Are frequent arrhythmias truly prognostic? The reality of sustained tachycardia in heart failure patients with CIEDs
I Almeida, M Camara Farinha, I Coutinho Dos Santos, V Pereira Ferreira, F Duarte, M I Barradas, L Oliveira, A Monteiro, C Machado, M PachecoAbstract
Introduction
Heart-failure (HF) rehospitalization remains linked to poor prognosis and high resource use. In patients with cardiac implantable electronic devices (CIEDs), continuous monitoring detects arrhythmias with high temporal resolution, enabling personalized risk stratification; however, the specific prognostic value of sustained ventricular tachycardia (SVT), versus non-sustained VT (NSVT), is uncertain. Clarifying this association may guide surveillance and therapy optimization.
Objective
To assess whether CIED-detected SVT and/or NSVT are associated with higher risk of HF rehospitalization.
Methods
Retrospective cohort including 315 HF patients with CIEDs. The primary endpoint was HF rehospitalization (79 events; 25%). Arrhythmias were retrieved from device diagnostics: SVT defined per programmed device criteria (sustained episodes and/or requiring therapy) and NSVT as brief, non-sustained episodes. Multivariable logistic regression (complete-case n=174) adjusted for age, sex, ischemic etiology, left-ventricular ejection fraction (LVEF), SVT, NSVT, and atrial fibrillation. Mean follow-up was 8 years.
Results
A total of 315 patients were included, of whom 79 (25%) experienced HF rehospitalization. Most baseline characteristics were broadly similar between groups, including age, ischemic etiology, LVEF, NYHA class, comorbidities, device type, and HF-directed medical therapies.
In univariate comparisons, female sex was more frequent in the rehospitalization group (p=0.03).

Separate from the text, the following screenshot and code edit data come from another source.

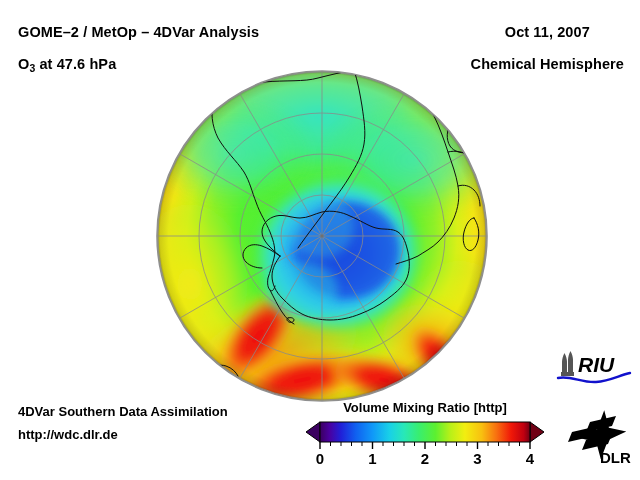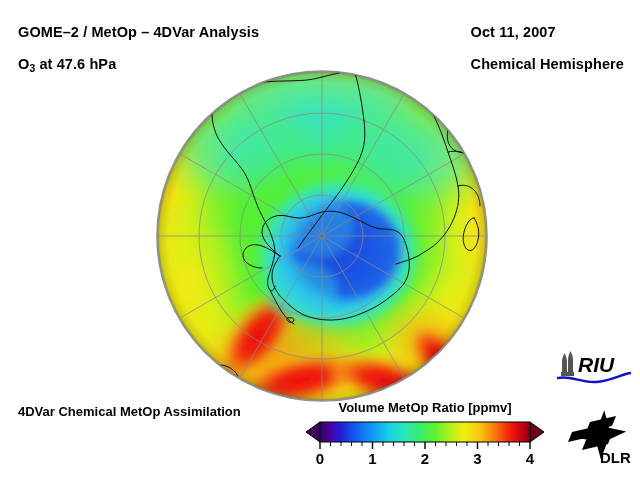--- a/index.html
+++ b/index.html
@@ -30,7 +30,7 @@
     position: absolute;
     right: 16px;
     top: 12px;
-    text-align: left;
+    text-align: center;
     font-size: 14.5px;
     font-weight: bold;
     line-height: 24px;

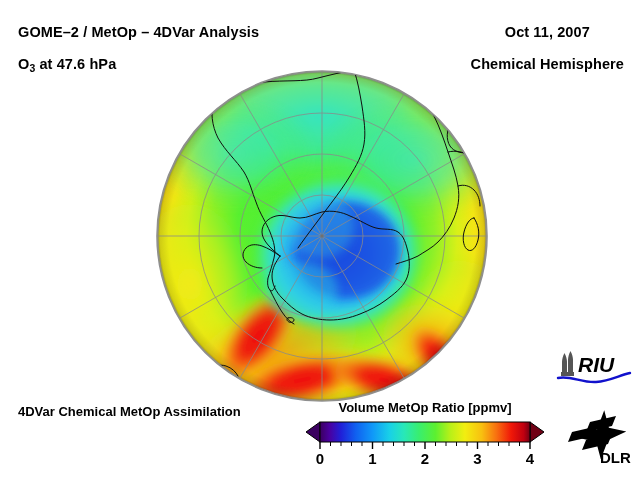--- a/index.html
+++ b/index.html
@@ -299,7 +299,7 @@
 </div>
 
 <div class="footer-left">
-  <div>4DVar Chemical MetOp Assimilation</div>
+  <div>4DVar Southern Data Assimilation</div>
 </div>
 
 <div id="colorbar-block">

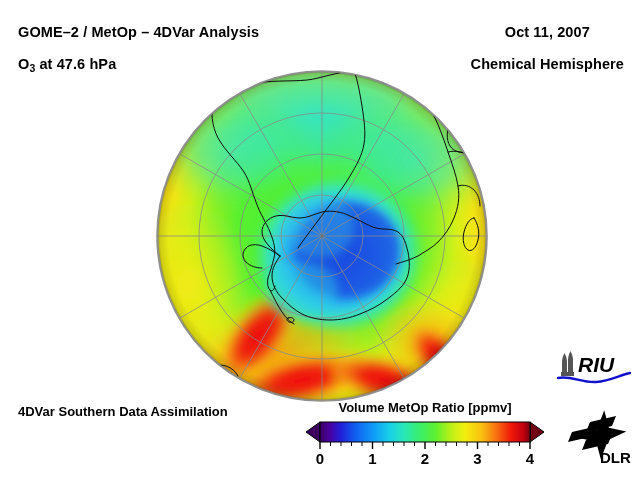--- a/index.html
+++ b/index.html
@@ -303,7 +303,7 @@
 </div>
 
 <div id="colorbar-block">
-  <div id="cb-title">Volume MetOp Ratio [ppmv]</div>
+  <div id="cb-title">Volume Mixing Ratio [http]</div>
   <svg id="cb-svg" width="238" height="46" viewBox="0 0 238 46" xmlns="http://www.w3.org/2000/svg">
     <defs>
       <linearGradient id="cbGrad" x1="0" y1="0" x2="1" y2="0">

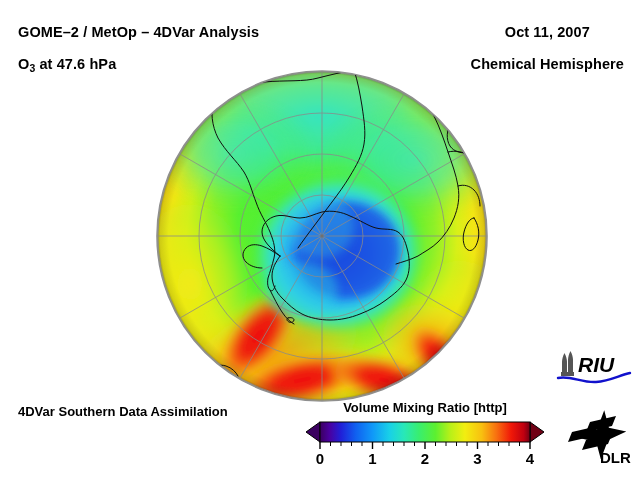--- a/index.html
+++ b/index.html
@@ -300,6 +300,7 @@
 
 <div class="footer-left">
   <div>4DVar Southern Data Assimilation</div>
+  <div class="url">http://wdc.dlr.de</div>
 </div>
 
 <div id="colorbar-block">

TVM also showed a borderline association with the endpoint (p=0.05), whereas TVNM did not differ between groups. No other meaningful univariate differences were observed.
In the multivariable model, SVT emerged as an independent predictor of HF rehospitalizayion (OR 3.15; 95% CI 1.14–8.70; p=0.027). NSVT was not associated with the endpoint (OR 0.9; 95% CI 0.40–2.05; p=0.819). LVEF showed a borderline inverse association (OR 1.04 per 1% decrease; 95% CI 0.999–1.07; p=0.054), while age, sex, ischemic etiology, and atrial fibrillation were not significant independent predictors.
Conclusions
Among patients with HF and CIEDs, SVT—but not NSVT—emerged as an independent predictor of HF rehospitaliza on. Detection of SVT may refine risk stratification and support decisions on follow-up intensity and therapeutic optimization.